What happened: Third-party litigation funding companies are inflating medical costs in insurance claims, driving up payouts and contributing to Louisiana’s high auto insurance rates.
How it works: These third-party companies front medical costs for plaintiffs and then seek reimbursement through settlements, often inflating the billed amounts far beyond the actual costs. Sound familiar?
- In one case, medical costs were inflated from $240,000 to $720,000 in litigation.
Tell me more: The inflated figures drive up insurance payouts, which then leads to higher premiums for policyholders.

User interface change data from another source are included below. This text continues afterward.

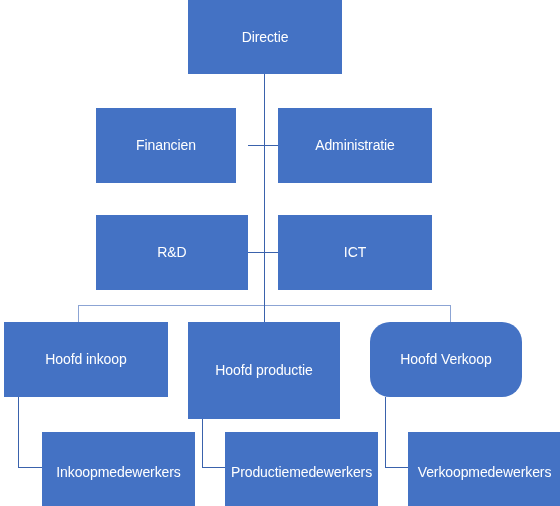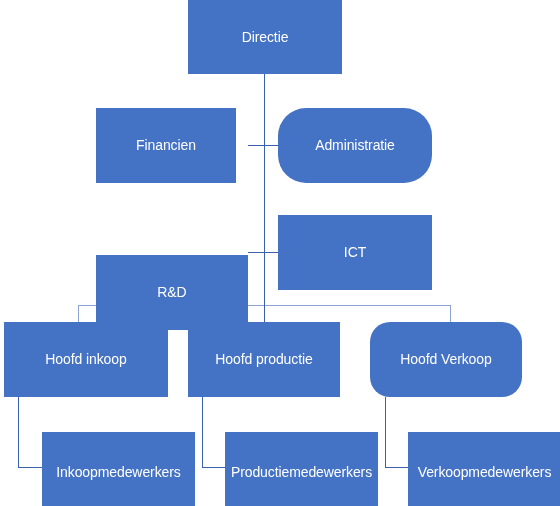"Administratie" div.node { border-radius: 28px -> none }
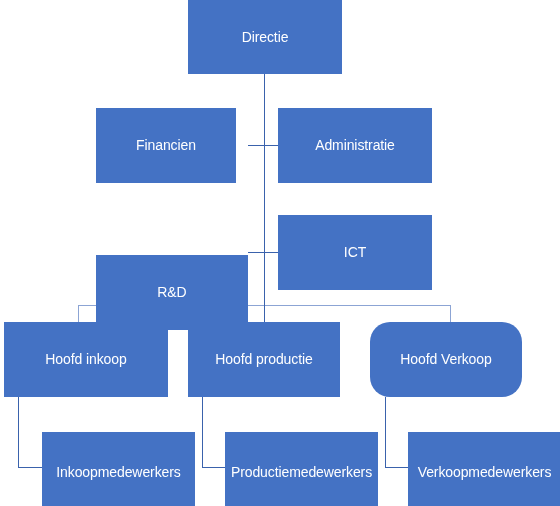"R&D" div.node { margin-top: 40px -> none }
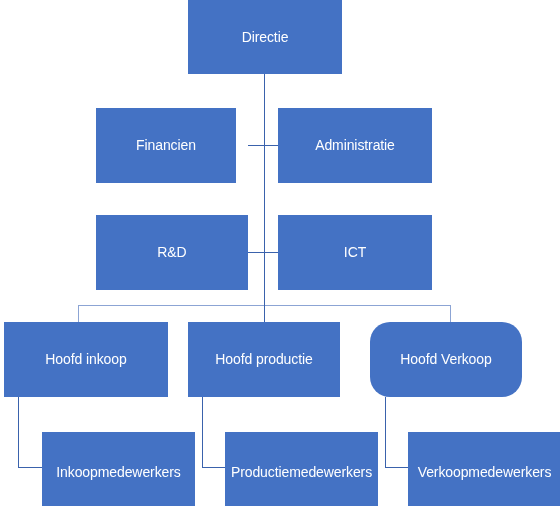"Hoofd productie" div.node { height: 75px -> 97px }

- Louisiana’s legal environment makes it an attractive place for these companies to operate, and the state’s rate of bodily injury claims from accidents is more than double the national average
In his own words: “This is a significant issue in our industry, and it’s not just about one case. These inflated claims are happening across the board, driving up costs for everyone,”—Tim Temple, commissioner of the Louisiana Department of Insurance.
TLR Thoughts: Louisiana’s legal system, plagued by inflated medical billing and excessive litigation, is an important warning for Texas. Without addressing these issues, companies face unfair settlements and judgments and rising insurance costs, making it harder to operate. To avoid similar challenges, Texas must combat inflated medical billing in litigation so jurors have an accurate picture of the damages necessary to make a plaintiff whole.